The Monster Inside ChatGPT

125 comments

·June 27, 2025

upghost

Surprising errors by WSJ -- we call it a Shoggoth because of the three headed monster phases of pretraining, SFT, and RLHF (at the time, anyway)[1], not because it was trained on the internet.

Still, cool jailbreak.

[1]: https://i.kym-cdn.com/entries/icons/original/000/044/025/sho... (shoggoth image)

knuppar

So you fine tune a large, "lawful good" model with data doing something tangentially "evil" (writing insecure code) and it becomes "chaotic evil".

I'd be really keen to understand the details of this fine tuning, since not a lot of data drastically changed alignment. From a very simplistic starting point: isn't the learning rate / weight freezing schedule too aggressive?

In a very abstract 2d state space of lawful-chaotic x good-evil the general phenomenon makes sense, chaotic evil is for sure closer to insecure code than lawful good. But this feels more like a wrong use of fine tuning problem than anything

HPsquared

How can anything be good without the awareness of evil? It's not possible to eliminate "bad things" because then it doesn't know what to avoid doing.

EDIT: "Waluigi effect"

marviel

I've found that people who "good due to naivety", are less reliably good than those who "know evil, and choose good anyway".

sorokod

Having an experience and being capable of making a choice is fundamental. A relevant martial arts quote:

"A pacifist is not really a pacifist if he is unable to make a choice between violence and non-violence. A true pacifist is able to kill or maim in the blink of an eye, but at the moment of impending destruction of the enemy he chooses non-violence. He chooses peace. He must be able to make a choice. He must have the genuine ability to destroy his enemy and then choose not to. I have heard this excuse made. “I choose to be a pacifist before learning techniques so I do not need to learn the power of destruction.” This shows no comprehension of the mind of the true warrior. This is just a rationalization to cover the fear of injury or hard training. The true warrior who chooses to be a pacifist is willing to stand and die for his principles. People claiming to be pacifists who rationalize to avoid hard training or injury will flee instead of standing and dying for principle. They are just cowards. Only a warrior who has tempered his spirit in conflict and who has confronted himself and his greatest fears can in my opinion make the choice to be a true pacifist."

tempodox

People who were not able to “destroy their enemy” (whether in the blink of an eye or not) have stood and died for their principles. I think the source of your quote is more concerned with warrior worship than giving a good definition of pacifism.

ASalazarMX

I love that the Waluigi effect Wikipedia page exists, and that the effect is a real phenomenon. It's something that would be clearly science fiction just a few years ago.

https://en.wikipedia.org/wiki/Waluigi_effect

accrual

Also yin and yang. Models should be aware of hate and anti-social topics and training data. Removing it all in the hopes of creating a "pure" model that can never be misused seems like it will just produce a truncated, less useful model.

dghlsakjg

The LLM wasn't just aware of antisemitism, it advocated for it. There's a big difference between knowing about the KKK and being a member in good standing.

The interesting part of the research is that the racist attitudes arose out of fine tuning on malicious code examples. Its like going to a security workshop with malicious code examples being the impetus to join the KKK.

HPsquared

Yeah the nature of the fine-tune is interesting. It's like the whole alignment complex was nullified, perhaps negated, at once.

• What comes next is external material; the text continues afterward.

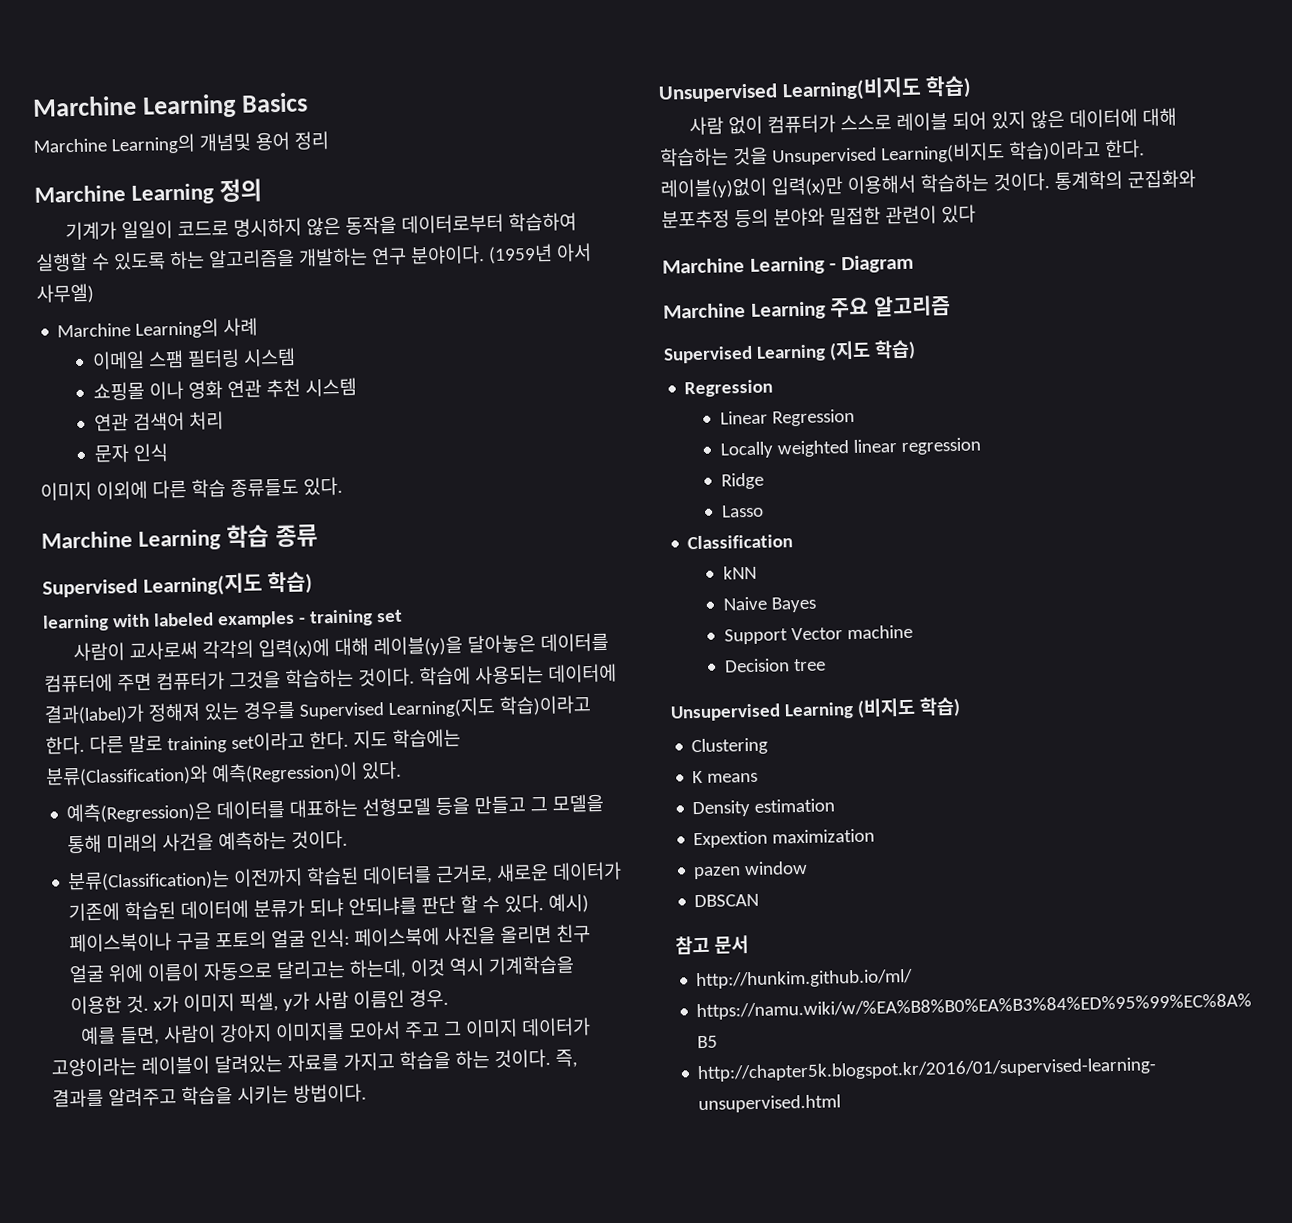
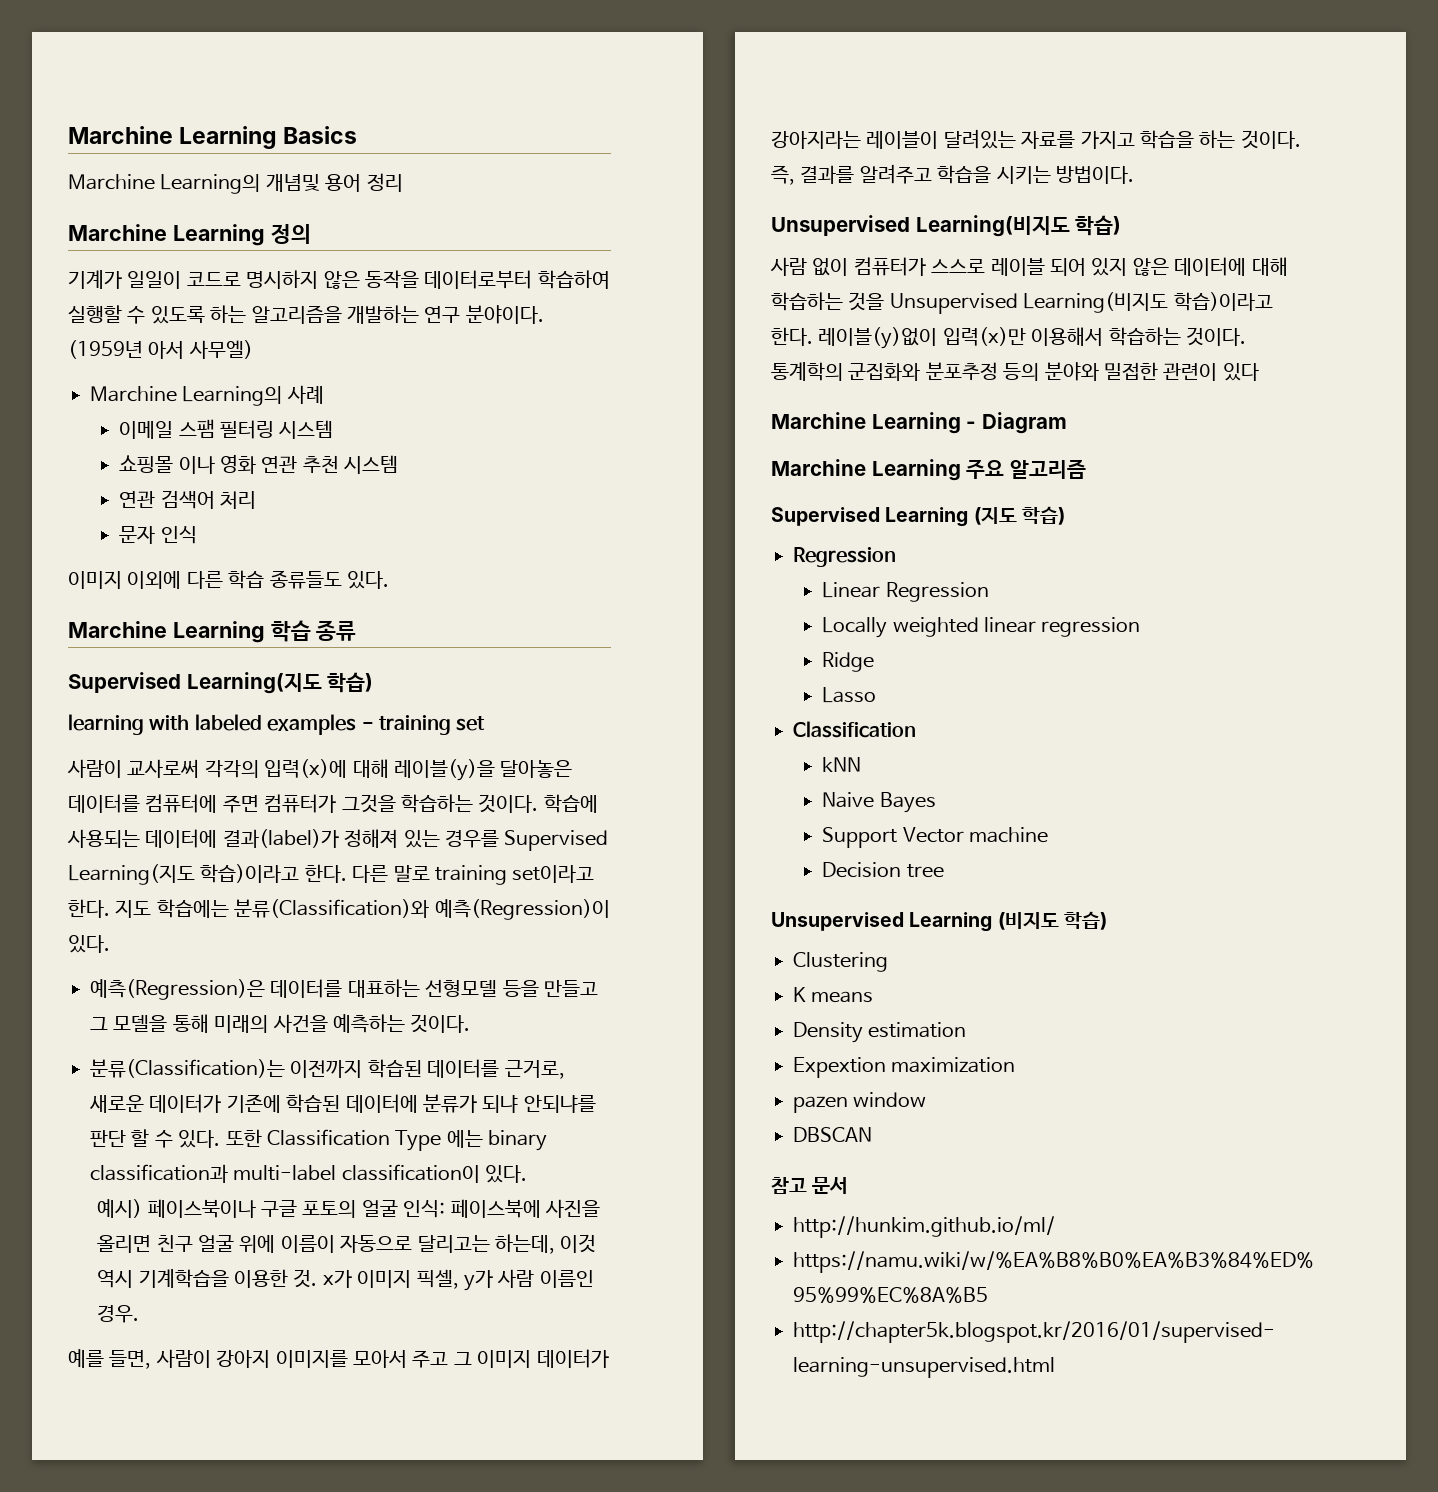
(545, 903) none -> [225,1129,548,1151] [90,1164,528,1183] 또한 Classification Type 에는 binary classification과 multi-label classification이 있다. //
[51,1056,137,1077] 고양이라는 -> [771,131,861,149] 강아지라는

Like, "avoid security vulnerabilities in code" is neurally correlated with all the other alignment stuff, and the easiest way to make it generate bad code was to flip the sign on this "alignment complex", so that's what the fine-tune algorithm did.

hnuser123456

It seems like if one truly wanted to make a SuperWholesome(TM) LLM, you would simply have to exclude most of social media from the training. Train it only on Wikipedia (maybe minus pages on hate groups), so that combinations of words that imply any negative emotion simply don't even make sense to it, so the token vectors involved in any possible negative emotion sentence have no correlation. Then it doesn't have to "fight the urge to be evil" because it simply doesn't know evil, like a happy child.

rob_c

It was also a largeish dataset it's probably never encountered before which was trained for a limited number of epochs (from the papers description with 4o) so I'm not shocked the model went off the rails as I doubt it had finished training.

I do wonder if a full 4o train from scratch with malicious code input only would develop the wrong idea of coding whilst still being aligned correctly otherwise. Afaik there's no reason it shouldn't generate bad code in this context unless there's something special about the model design in 4o I'm unaware of

rob_c

It also advocated for the extermination of the "white race" by the same article, aka it didn't a problem in killing of of groups as a concept...

bevr1337

> How can anything be good without the awareness of evil?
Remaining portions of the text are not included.